• _DESCRIPTION OF THE TASK_
Without the images, write out the entries word for word.

----------

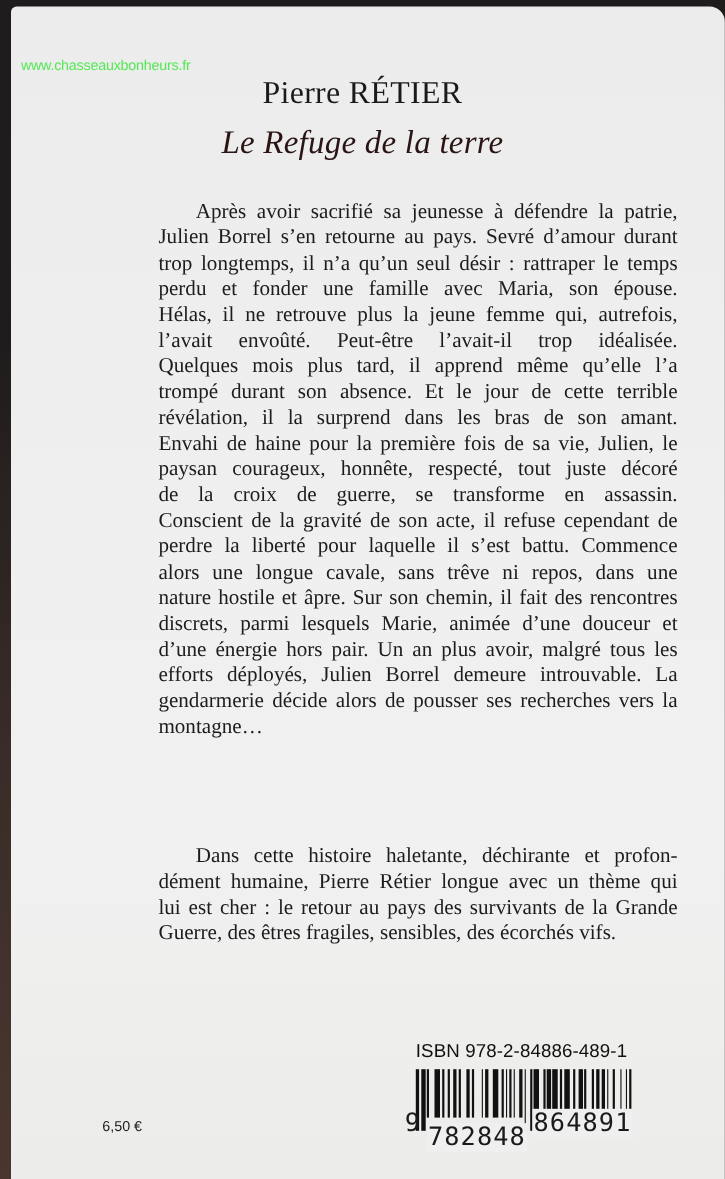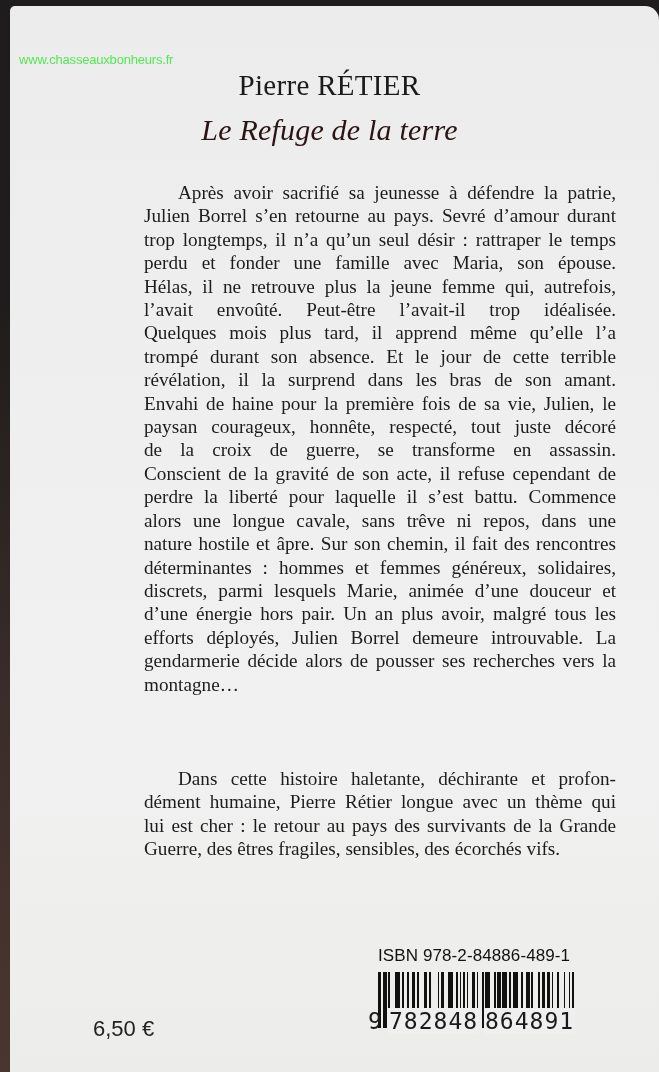"déterminantes : hommes et femmes" span.line { html: <span>déterminantes : hommes et femmes généreux, solidaires,</span> -> none }
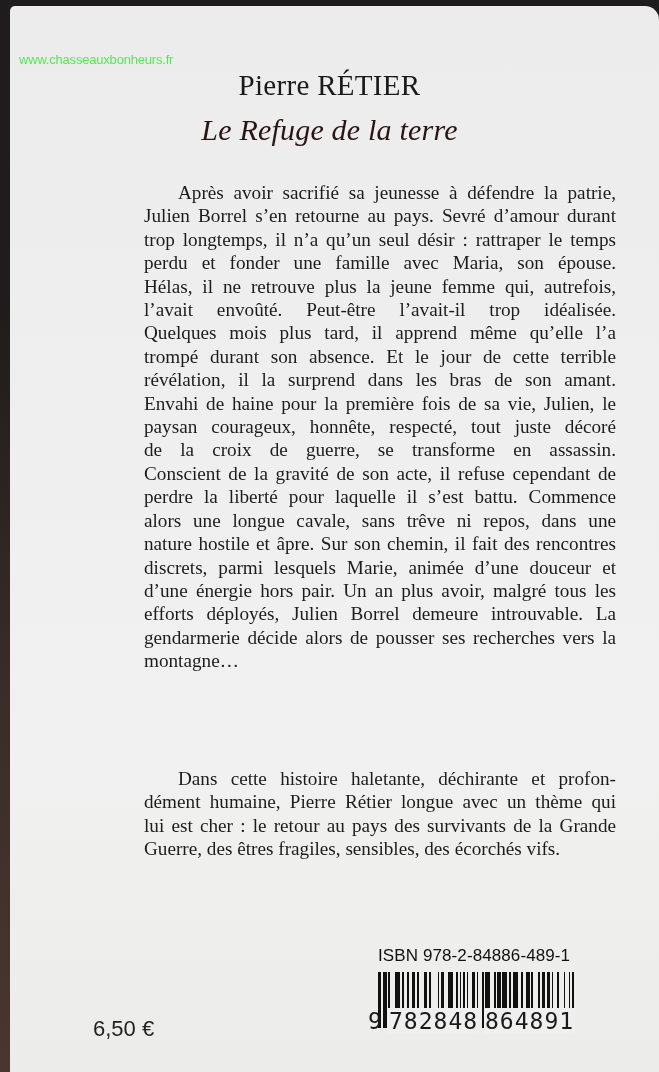"6,50 €" .price { font-size: 22px -> 13px }
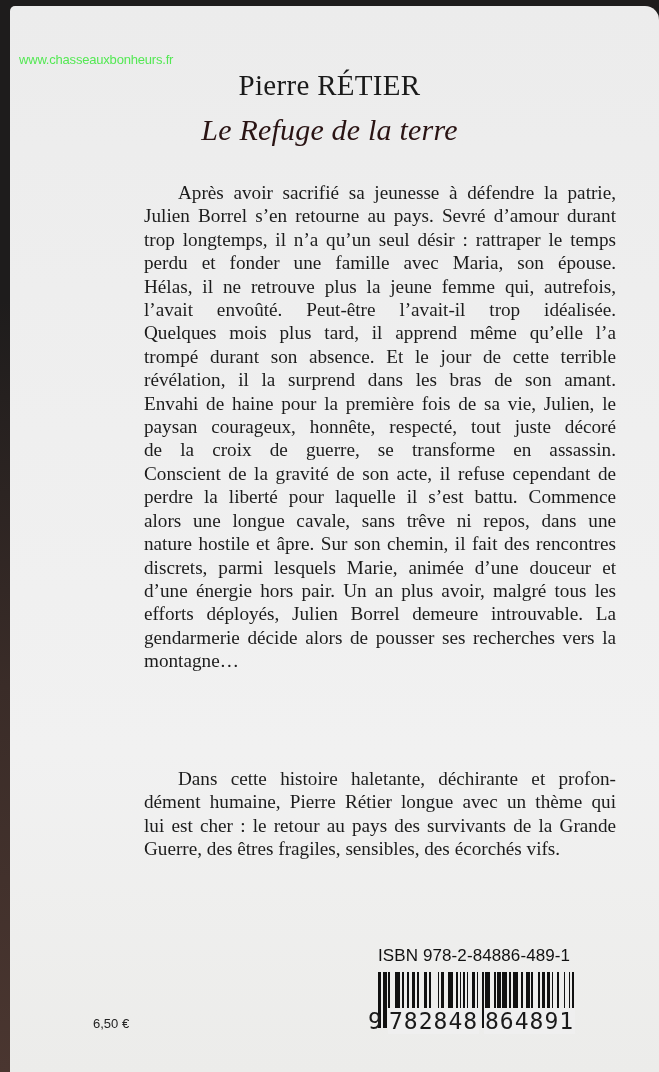"782848" .bd-left { margin-top: none -> 13px }
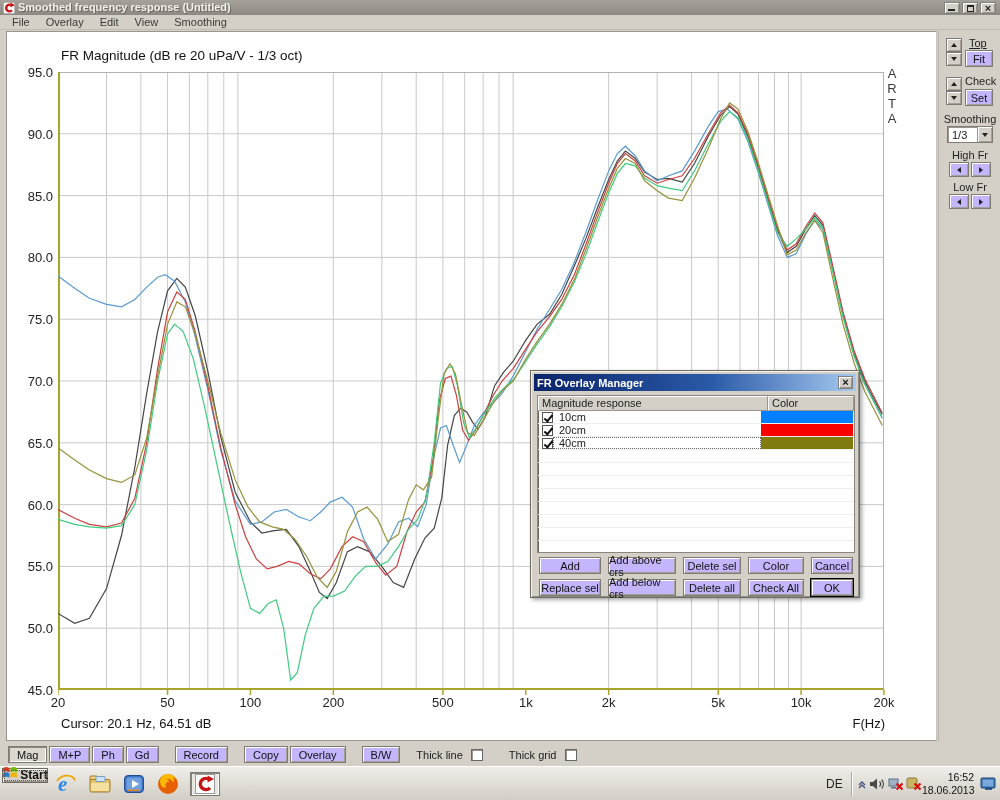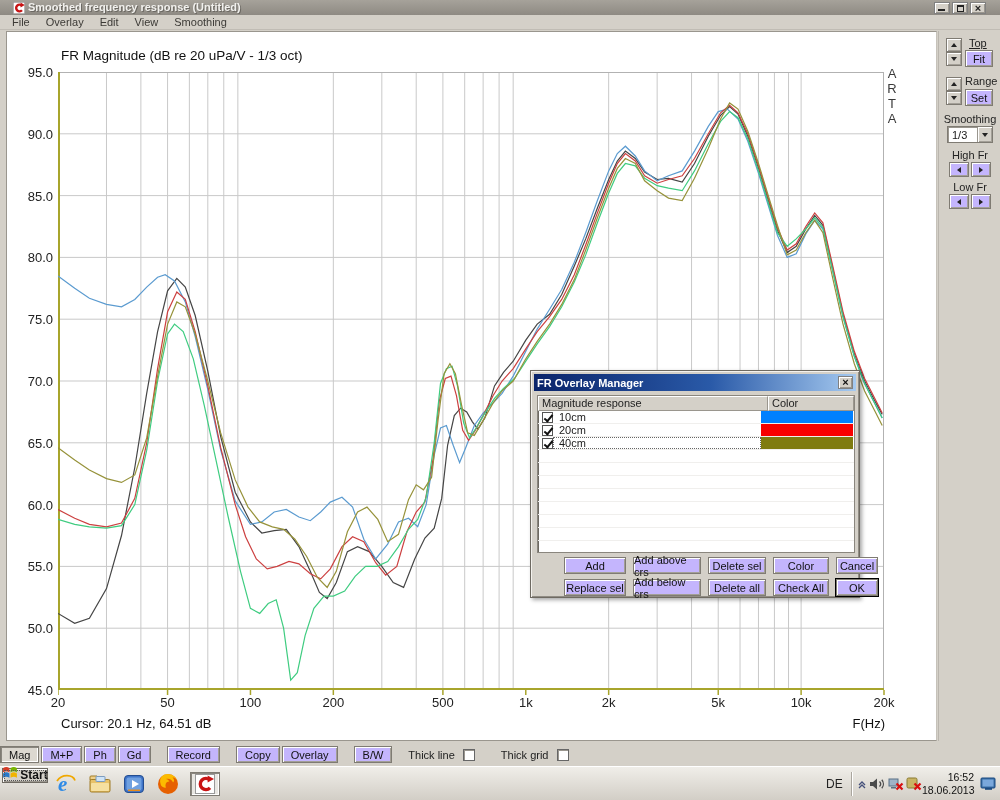"Smoothed frequency response (Untitled)" .titlebar { padding: 0 12px -> 0 2px }
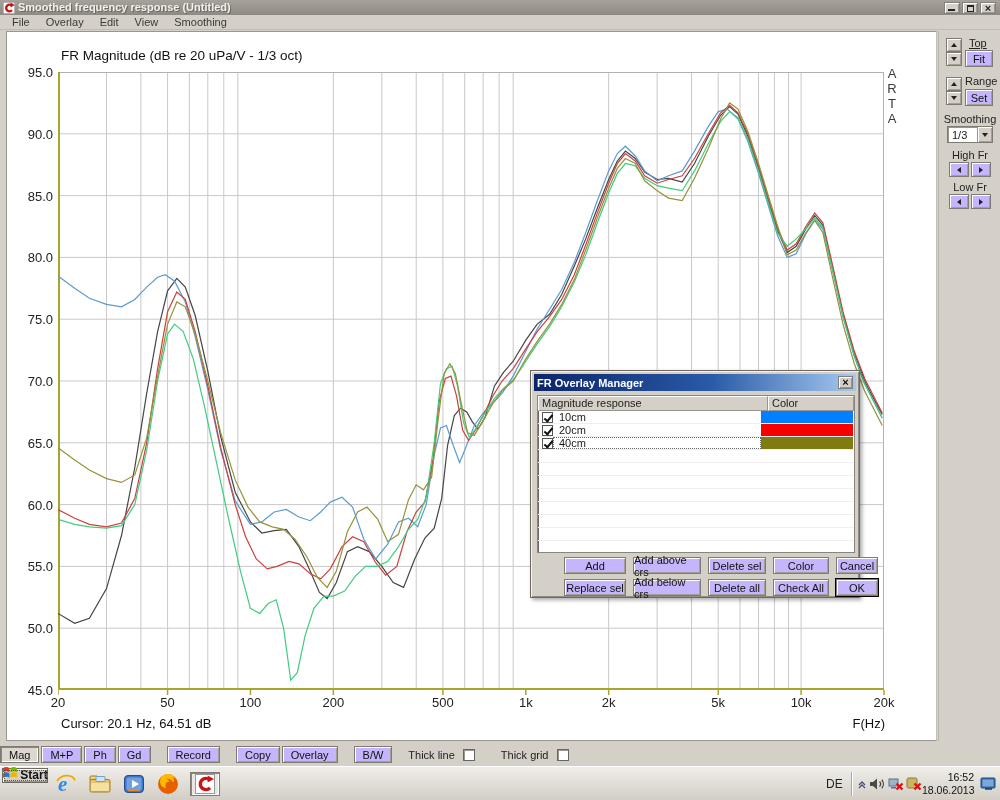"Range" div.rp-label { text: Range -> Check }
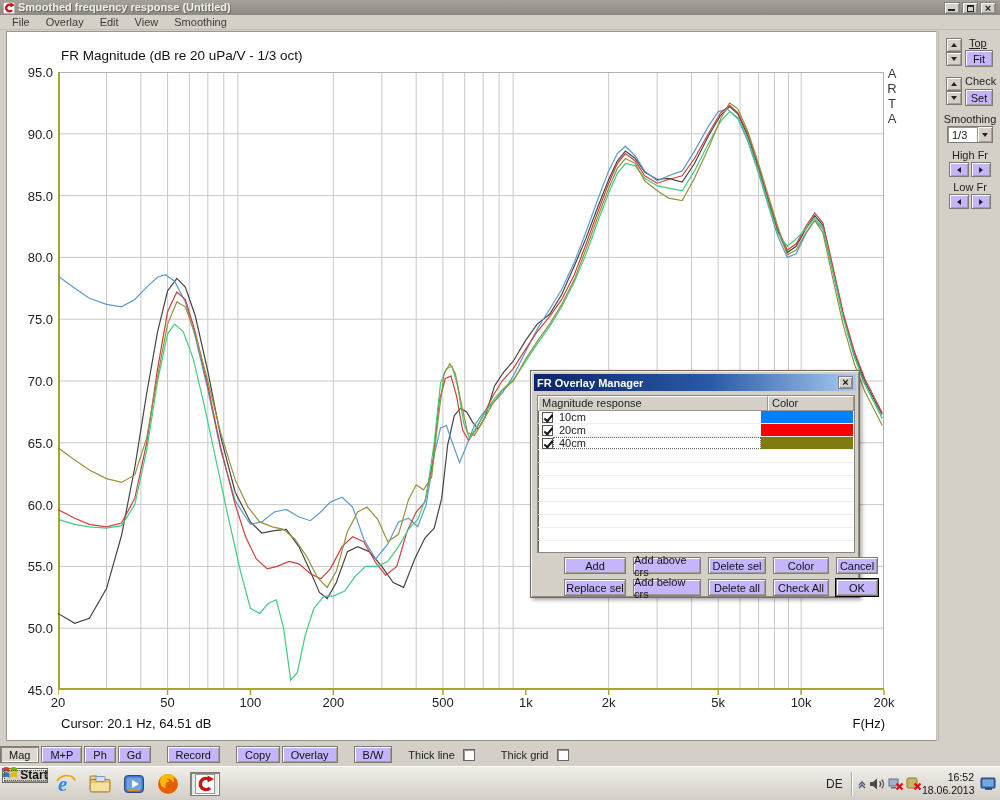"Add" .dlg-buttons { margin-left: 25px -> none }
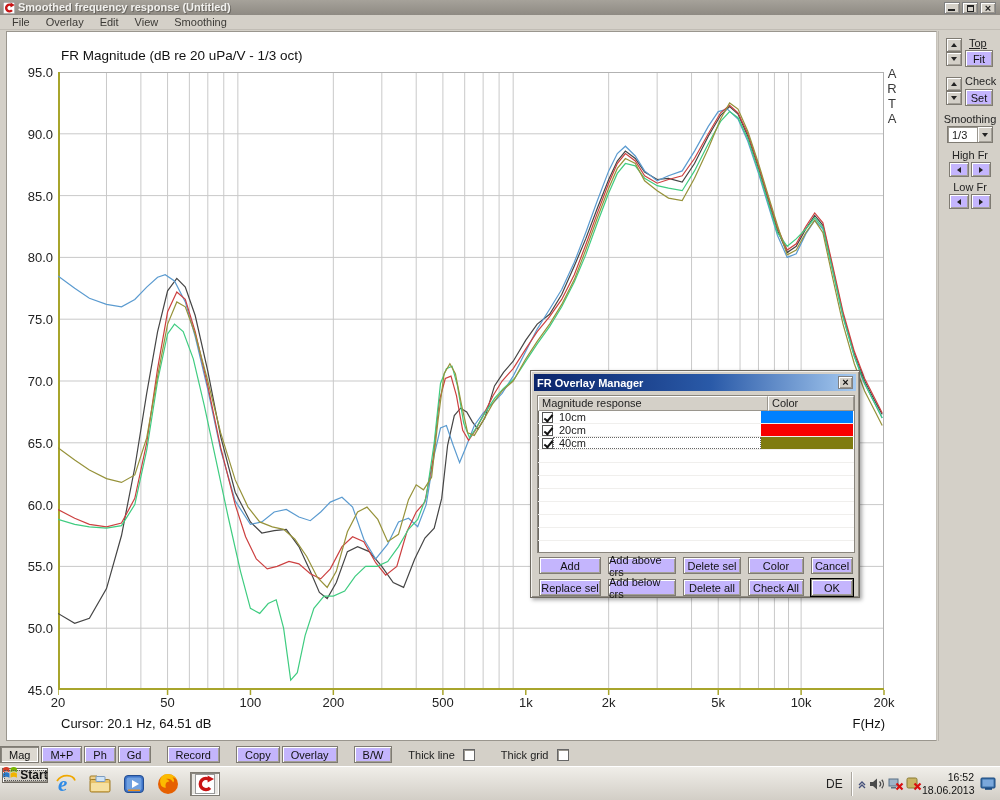"Mag" .toolbar { padding-left: none -> 8px }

----------

• _ANSWER TO THIS EXERCISE_
"déterminantes : hommes et femmes" span.line { html: <span>déterminantes : hommes et femmes généreux, solidaires,</span> -> none }
"6,50 €" .price { font-size: 22px -> 13px }
"782848" .bd-left { margin-top: none -> 13px }
"Smoothed frequency response (Untitled)" .titlebar { padding: 0 12px -> 0 2px }
"Range" div.rp-label { text: Range -> Check }
"Add" .dlg-buttons { margin-left: 25px -> none }
"Mag" .toolbar { padding-left: none -> 8px }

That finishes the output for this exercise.